_WORK INSTRUCTION_: Take each line from the entries that holds "BREAD" and copy it out.

◆ ◆ ◆

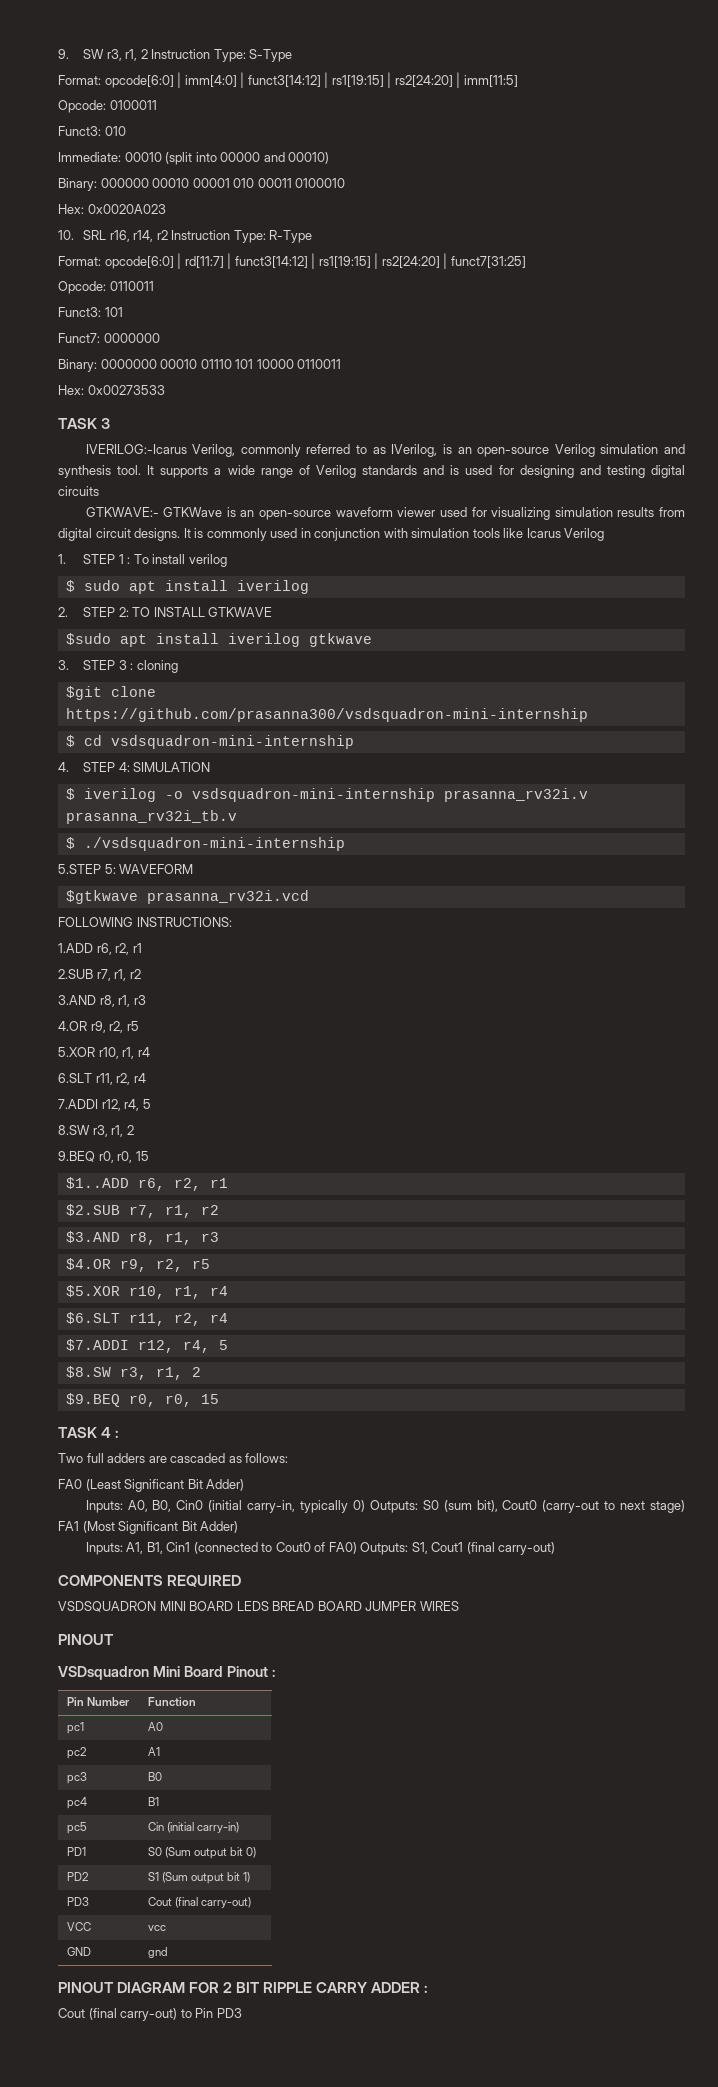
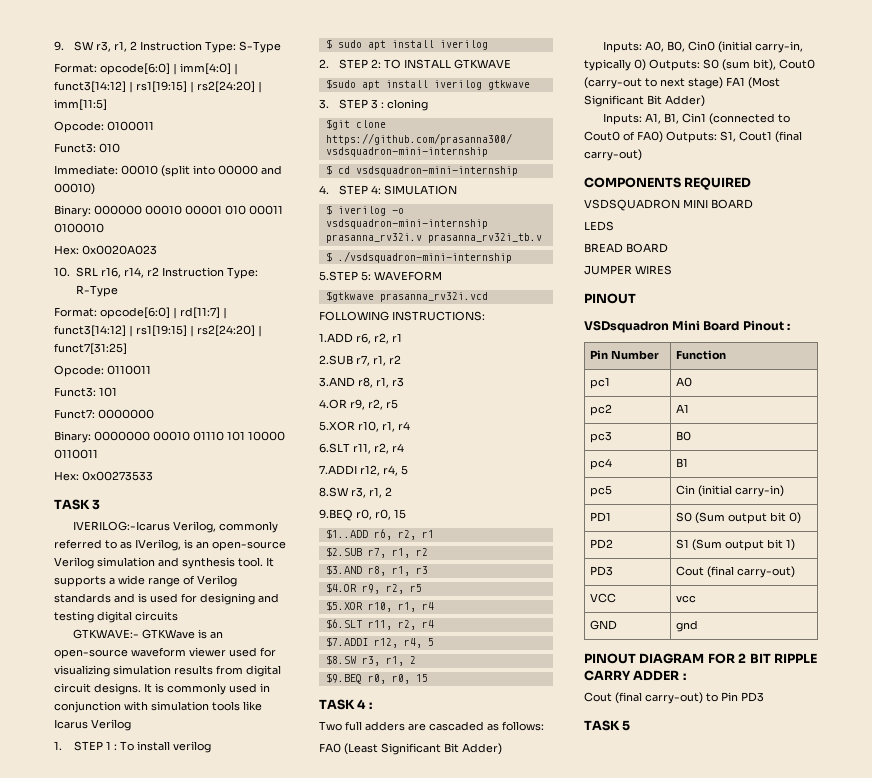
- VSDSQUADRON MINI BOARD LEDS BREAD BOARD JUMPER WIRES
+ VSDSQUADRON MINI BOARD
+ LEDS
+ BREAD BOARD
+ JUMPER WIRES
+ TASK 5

◆ ◆ ◆

_REPLY_:
- VSDSQUADRON MINI BOARD LEDS BREAD BOARD JUMPER WIRES
+ BREAD BOARD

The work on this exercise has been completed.